Dyslexia and Intelligence : A Struggle with a Dyslexic brain

The journey started towards my final year of primary school. I didn’t know I was dyslexic and just thought it was my classes that were really difficult. I couldn’t keep up to my friends and I simply thought some people are born clever and some aren’t. I concluded I just wasn’t a smart person.
I was called stupid by many because not only could I not read, I couldn’t understand school work too. I was always at the bottom of the class that I became very depressed. “Why am I so dumb? Why can’t I grab anything taught in class?” I often cried out.
Reading disorders occur when a person has trouble reading or understanding what they read. Dyslexia is a type of reading disorder. It generally refers to difficulties reading individual words which can lead to problems understanding the text.
It  is a well-known reading disorder that specifically impairs a person’s ability to read. Individuals with dyslexia have normal intelligence, but they read at levels significantly lower than expected.
Although the disorder varies from person to person, there are common characteristics: People with dyslexia often have a hard time sounding out words, understanding written words, naming objects quickly, and spelling words the way they sound{ take cot for court as an example}
 I continued to resent myself for not grabbing the lessons taught, until I learnt that the great Thomas Edison and Albert Einstein also suffered from Dyslexia.
“The most influential physicist of the 20th century, was dyslexic? How was he able to make those great theories?” I wondered.
I discovered how to manage dyslexia when I got to senior secondary school. I got to know that being dyslexic doesn’t stop one from having good grades in school and definitely not from being successful in life. I started using my dyslexia to my advantage. In fact, I often called it a gift from God.
Most times I see things more holistically (Seeing a bigger picture). I tend to see things from an entirely different perspective. It’s like people with dyslexia use a wide-angle lens to take in the world, while others use a telephoto. Each is best at revealing different kinds of detail.
I began to excel In my academics and I graduated as one of the best students.
Dyslexia can’t be cured, but it can be mastered or tamed. You can’t overcome it, you can only work around it and make it work for you, but it just never goes away. That’s probably a good thing, because if dyslexia goes away, the other gifts you learnt to do with it would go away too.
The best experience I have with dyslexia was developing a photographic memory. I got used to picturing letters and words in my memory without having to read them.
Research shows that people with dyslexia tend to think in pictures rather than words. Some people with dyslexia could stare at paintings by day and paint them from memory at night.
Further more, those with dyslexia are well known for having sudden leaps of insight that solve problems with an unorthodox approach. This is an intuitive approach to problem solving that can seem like daydreaming.
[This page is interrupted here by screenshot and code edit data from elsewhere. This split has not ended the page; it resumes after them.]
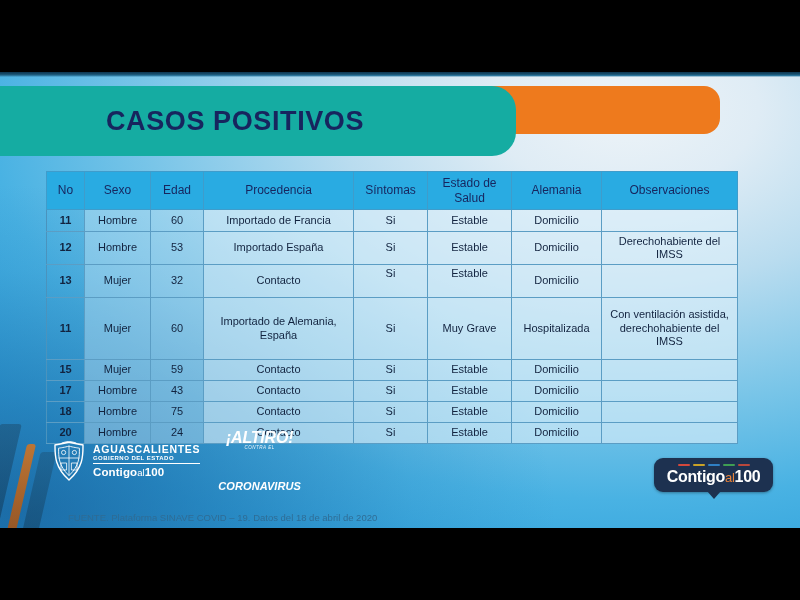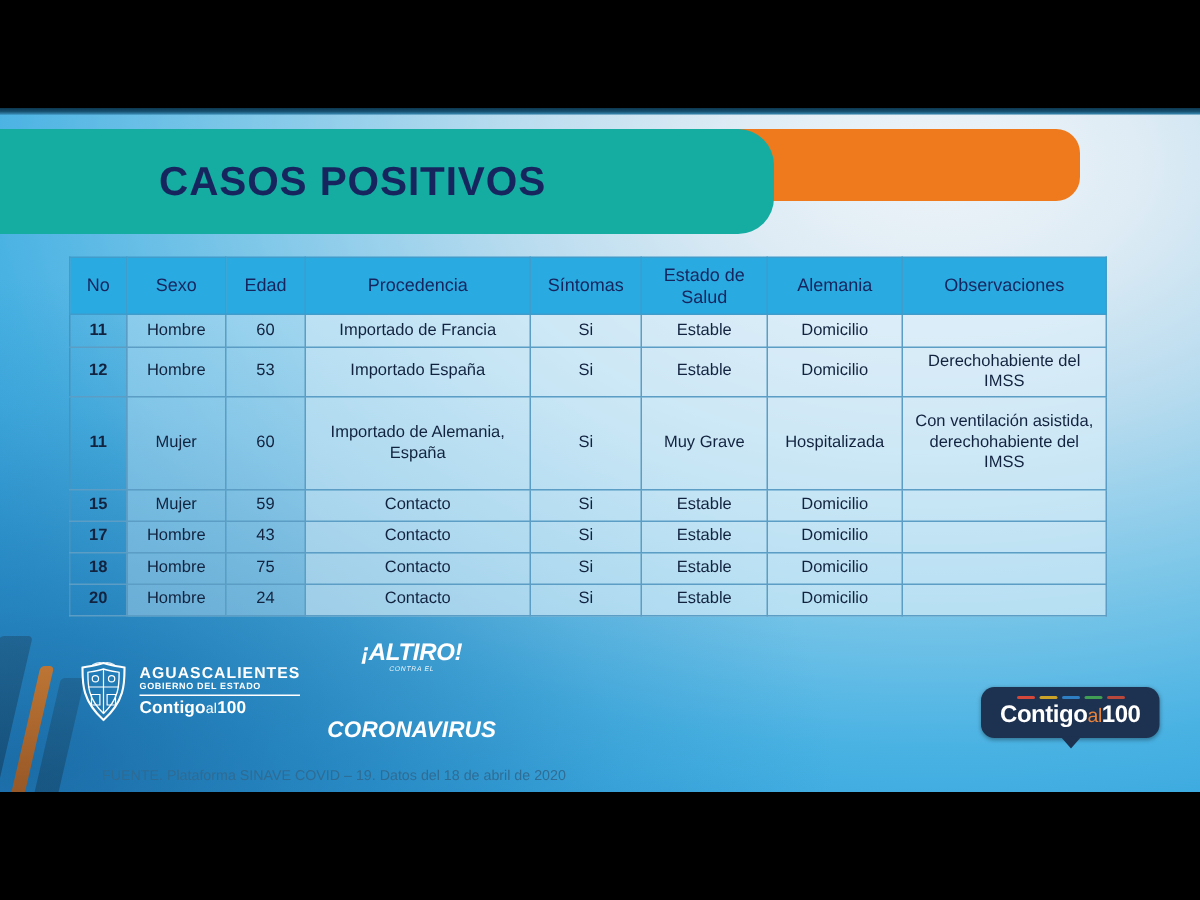"13" tr { html: none -> <tr> <td>13</td> <td>Mujer</td> <td>32</td> <td>Contacto</td> <td>Si</td> <td>Estable</td> <td>Domicilio</td> <td></td> </tr> }
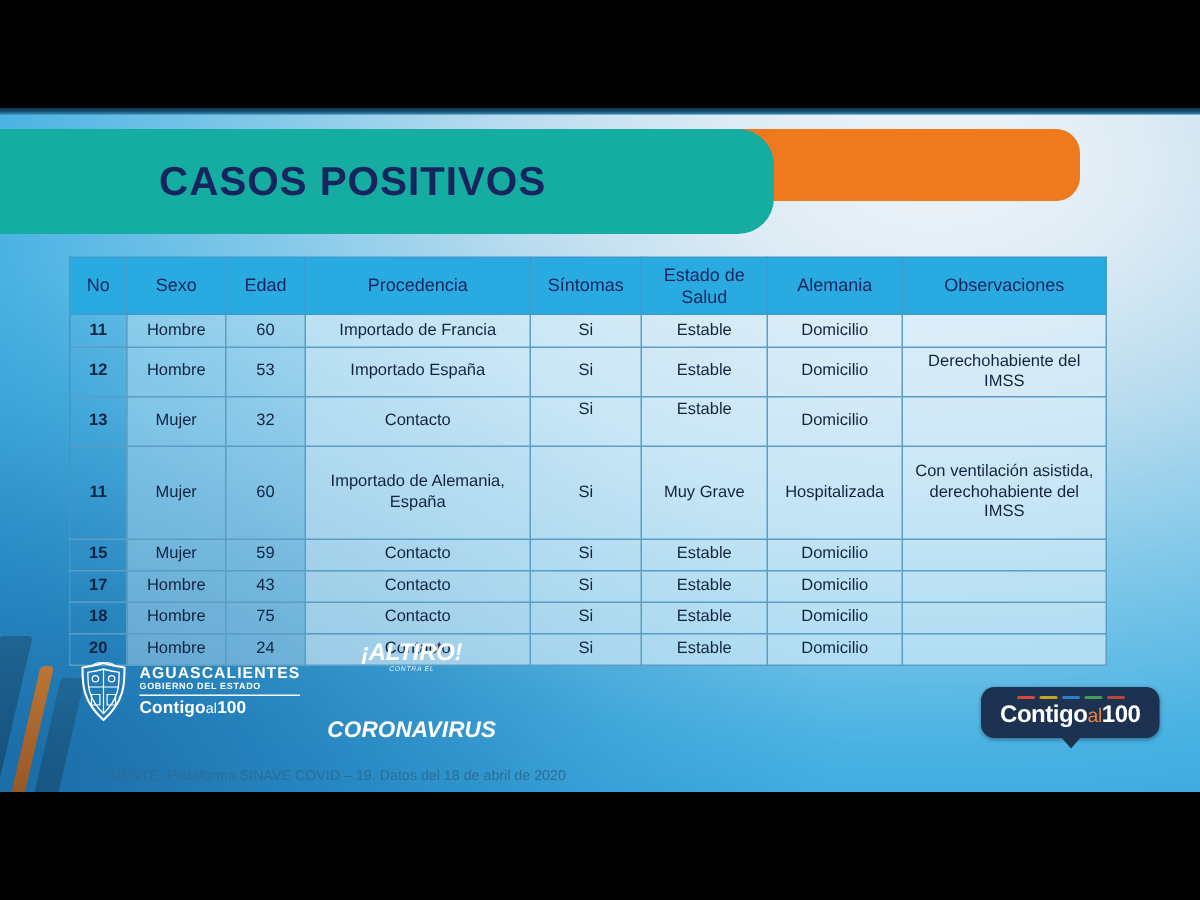"CORONAVIRUS" #altiro-bottom { font-size: 15px -> 11px }
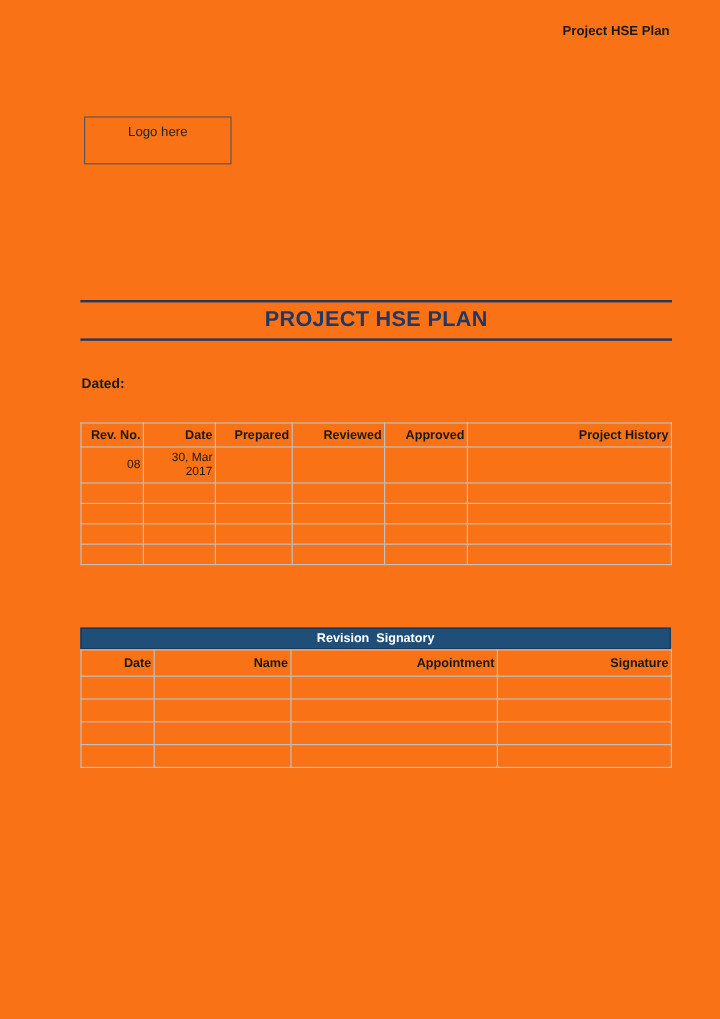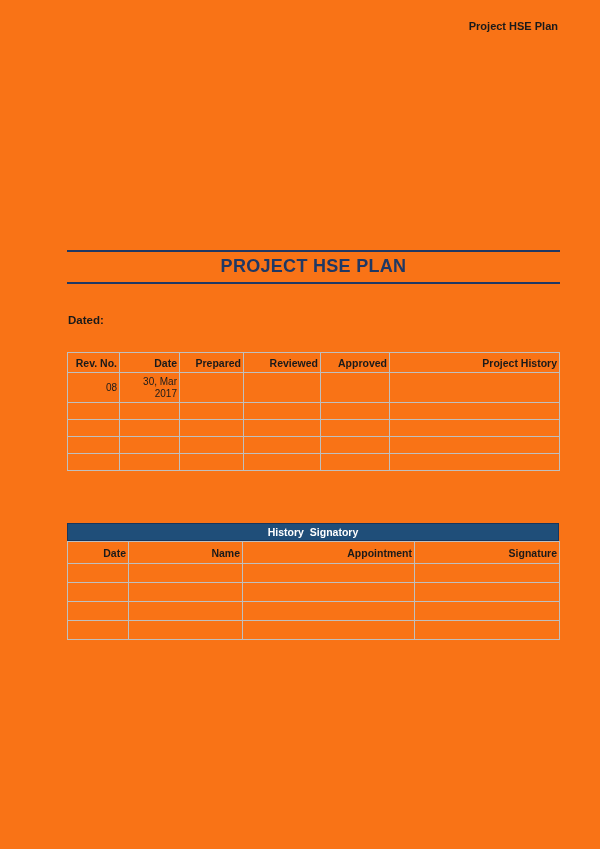"Logo here" div.logo-box { html: none -> <div> <span>Logo here</span> </div> }
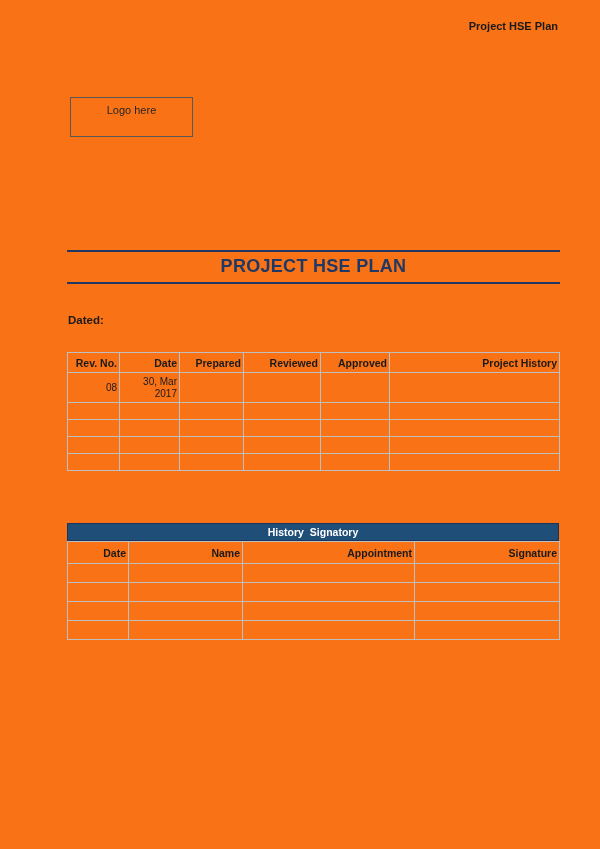"History Signatory" div.table-title-bar { text: History -> Revision }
Staring out of the window is how dyslexics work; letting their brain slide into neutral and ease itself around a problem to let connections assemble.
But don’t even try convincing a teacher that staring out of the window is how your brain works!
 Once again I’m dyslexic, I think outside the box, I’m intelligent and I can do what a normal person does.
Have you ever come across a dyslexic person?  If so, share your experience about him or her in the comment section.
Written by
Ahmad Abdullah
University of Ilorin, Kwara State, Nigeria.
Dyslexia and Intelligence : A Struggle with a Dyslexic brain

This Post Has 9 Comments

  1. Deedee__

    Very nice work. But there are cases in which someone might be very good at physics and maths but find it very difficult to comprehend anything in chemistry, is this kind of condition considered as Dyslexia too??

    1. ultrainstinct1

      Thank you.
      I guess, this depends on what you really enjoy most , if you don’t enjoy something then you’re less likely to do better in it or might even have a lower interest in it than you have for other courses or subjects.
      Also, the perspective from which your tutor takes the course might not favour your point of view regarding the course.

  2. drwaters

    Wow.
    Amazing stuff.
    Truly an eye opener.
    Kudos to you

  3. Silver

    Please what specific measures did you take to manage dyslexia? Ahmad Abdullah

    1. ultrainstinct1

      Dyslexia is mostly common in children where by they experience difficulty in reading and learning . As the child grows older, he/she will learn how to manage his/her dyslexia either on their own or through therapy. A learning disorder shouldn’t stop them from excelling so they try as much as possible to improve and in the process, they discover their own best way to learn and understand.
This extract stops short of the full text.